Where does one begin to describe the summer of 2018? Chirag summed it up when he said, “We had a fantastic, fun, and productive summer. I think even having lab meetings every week throughout the summer is an achievement. We learned a lot from each other and had fun doing so. InfoSeekers have won awards, presented papers, and traveled to different corners of the world. Even our alumni have done some wonderful things.”
The following captures just the highlights of InfoSeekers at work and play, keeping things interesting as they moved their studies forward.
Manasa Rath went to summer school in Los Angeles, and her team rated runner-up status for an award for a project for “Summer Methods Course on Computational Social Sciences.” Before attending the course, Manasa had scored full funding for her travels, accommodation and other support. (Only 11 percent of those who apply for this support receive it.) While there, she met other graduate students from the U.S. and Europe who were learning about automated textual analysis. Her team’s project concerned using word embeddings to measure ethnic stereotypes from various news corpora, including NPR (National Public Radio) and The New York Times.
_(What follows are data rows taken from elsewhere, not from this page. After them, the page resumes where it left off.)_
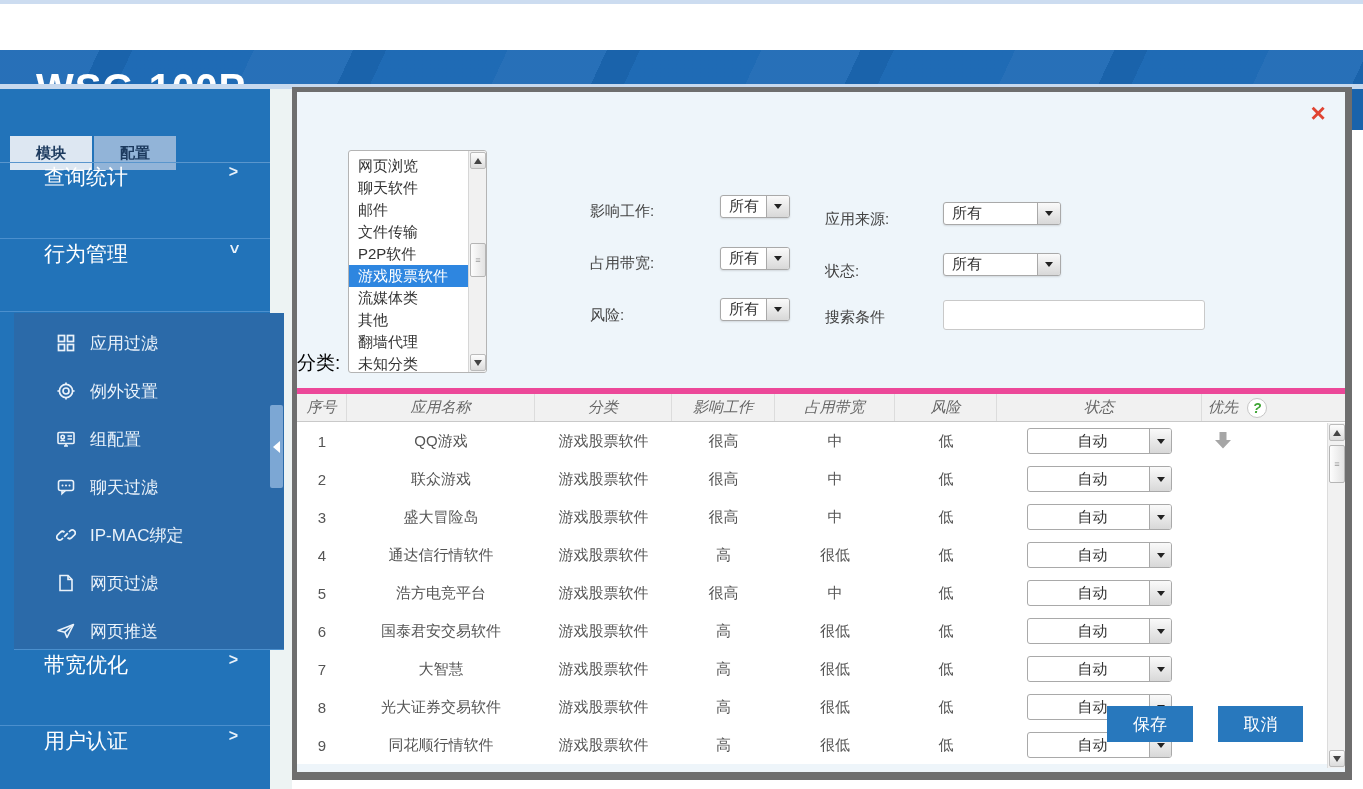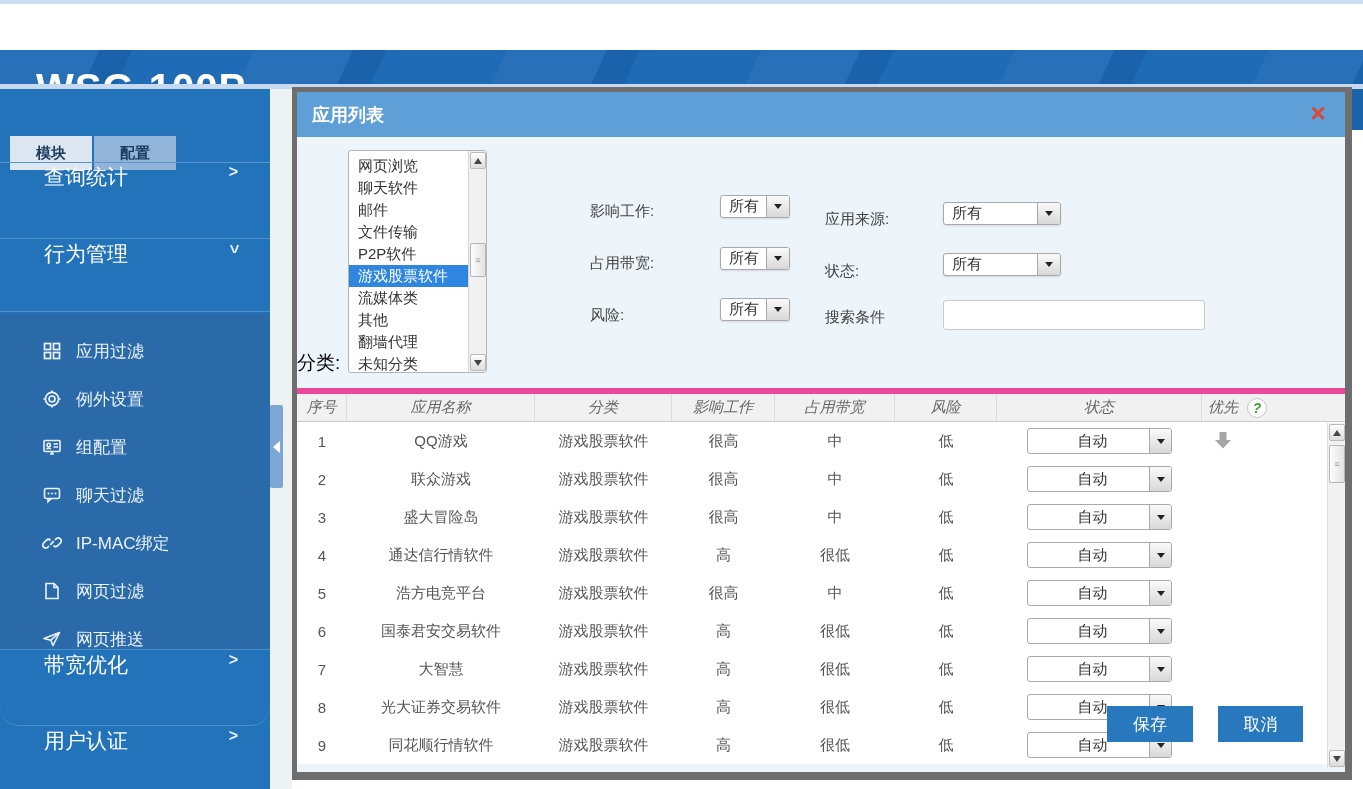--- a/index.html
+++ b/index.html
@@ -215,9 +215,6 @@
   </div>
 
   <div class="modal">
-    <div class="modal-title">
-      <span>应用列表</span>
-    </div>
     <div class="modal-close">×</div>
 
     <div class="listbox">

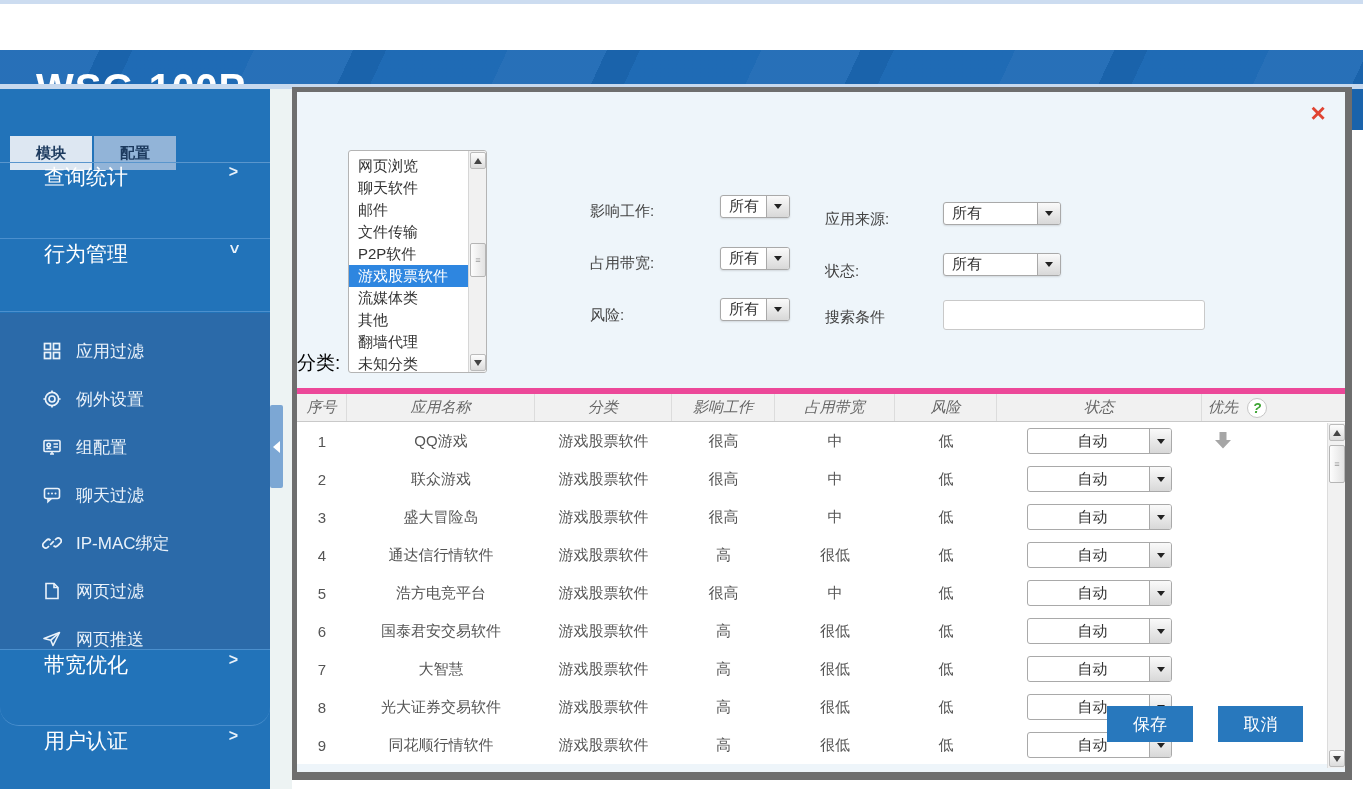--- a/index.html
+++ b/index.html
@@ -28,7 +28,7 @@
            padding-left:44px; border-bottom:1px solid #4b8fcd; }
   .group .chev { position:absolute; right:32px; font-size:16px; font-weight:bold; color:#e8f1fa; }
   .chev-down { display:inline-block; transform:rotate(90deg); }
-  .submenu { position:absolute; left:0; top:224px; width:270px; height:337px; background:#2b6aa9; border-bottom:1px solid #4b8fcd; padding-top:14px; }
+  .submenu { position:absolute; left:14px; top:224px; width:270px; height:337px; background:#2b6aa9; border-bottom:1px solid #4b8fcd; padding-top:6px; }
   .subitem { height:48px; display:flex; align-items:center; padding-left:40px; color:#eaf2fa; font-size:17px; }
   .subitem .sicon { width:24px; height:24px; margin-right:12px; display:flex; align-items:center; justify-content:center; }
   .collapse-handle { position:absolute; left:270px; top:405px; width:13px; height:83px; background:#7ca7d4; border-radius:2px;

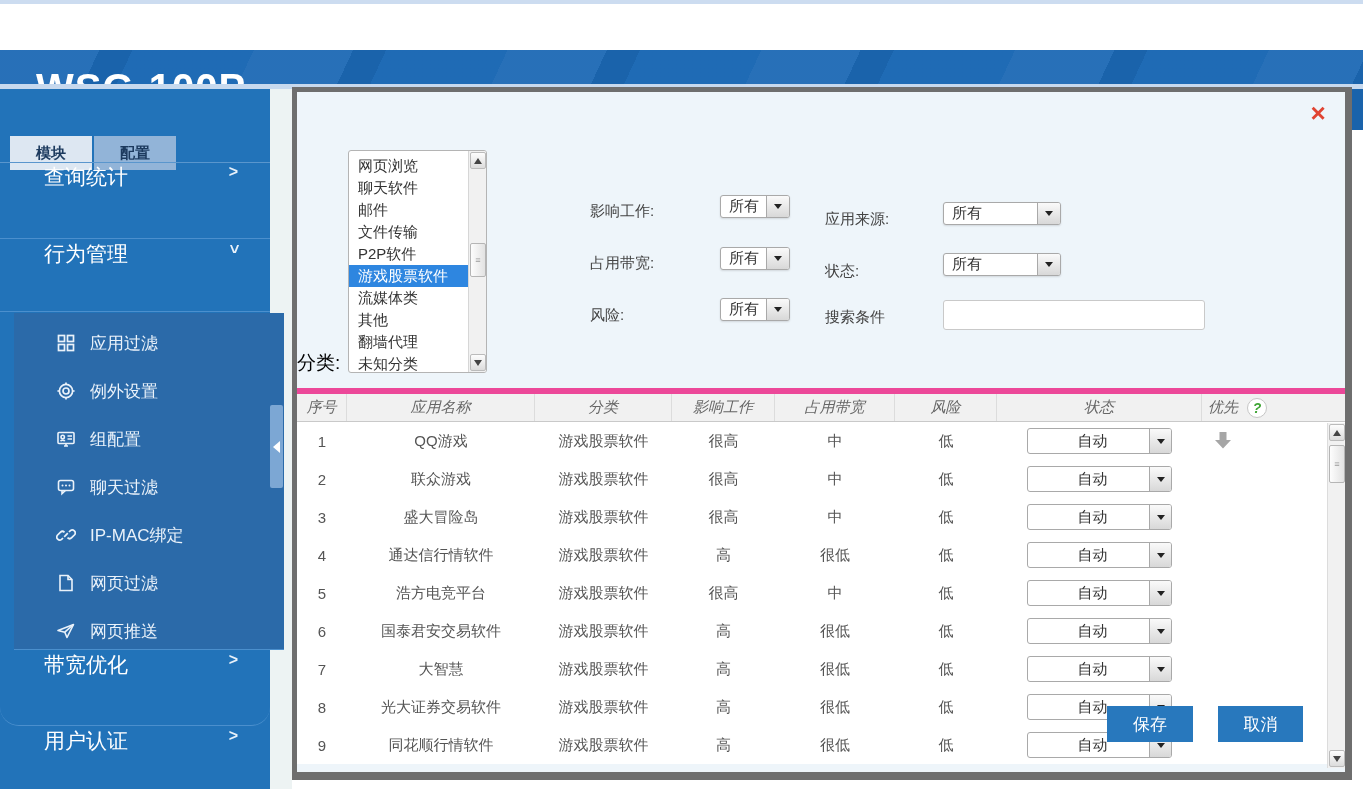--- a/index.html
+++ b/index.html
@@ -201,7 +201,7 @@
       </div>
     </div>
 
-    <div class="group" style="top:562px; height:75px;border-radius:19px;">
+    <div class="group" style="top:562px; height:75px;">
       <span>带宽优化</span>
       <span class="chev">&gt;</span>
     </div>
Meanwhile, Souvick Ghosh did a ten-week internship as part of the LEADS-4-NDP (National Digital Platform) Fellowship Program. Each intern in the program worked with different industry partners focusing on data science problems. Vic collaborated with OCLC Research to cluster publisher names using MARC records. (OCLC is the global library cooperative that provides shared technology services; MARC stands for Machine-Readable Catalog and has provided the national standard for the description of items for the digital catalog for libraries since 1971.) In their internship work they attempted to cluster instances of MARC records that contain different information such as the title of a book, the author, the publisher, ISBN number, etc. The idea was to cluster the instances of same publisher entities, exploring different hashing and machine-learning approaches, additionally evaluating the relative importance of various features for classifying entities.
In other updates, Jiqun Liu and Shawon Sarkar started the recruitment phase for a study on people’s search experience and preferred supports in information seeking, the purpose of which is to improve Web search. So far, four people have completed the study. Recruitment and running the study will likely continue through mid-October.
InfoSeeking Lab Director and all-around inspired leader Chirag Shah did his share of travel this summer including a visit to Ryerson University in Toronto, where he gave a talk about data and algorithmic biases. (See his August 6 blog.) But the real fun was being able to finish his goal of making it to all 50 of the states in the U.S.
Please be sure to scroll all the way down to see the fun capper snapshot!
By the way, have a wonderful fall semester, InfoSeekers, and a very Happy Birthday to Chirag!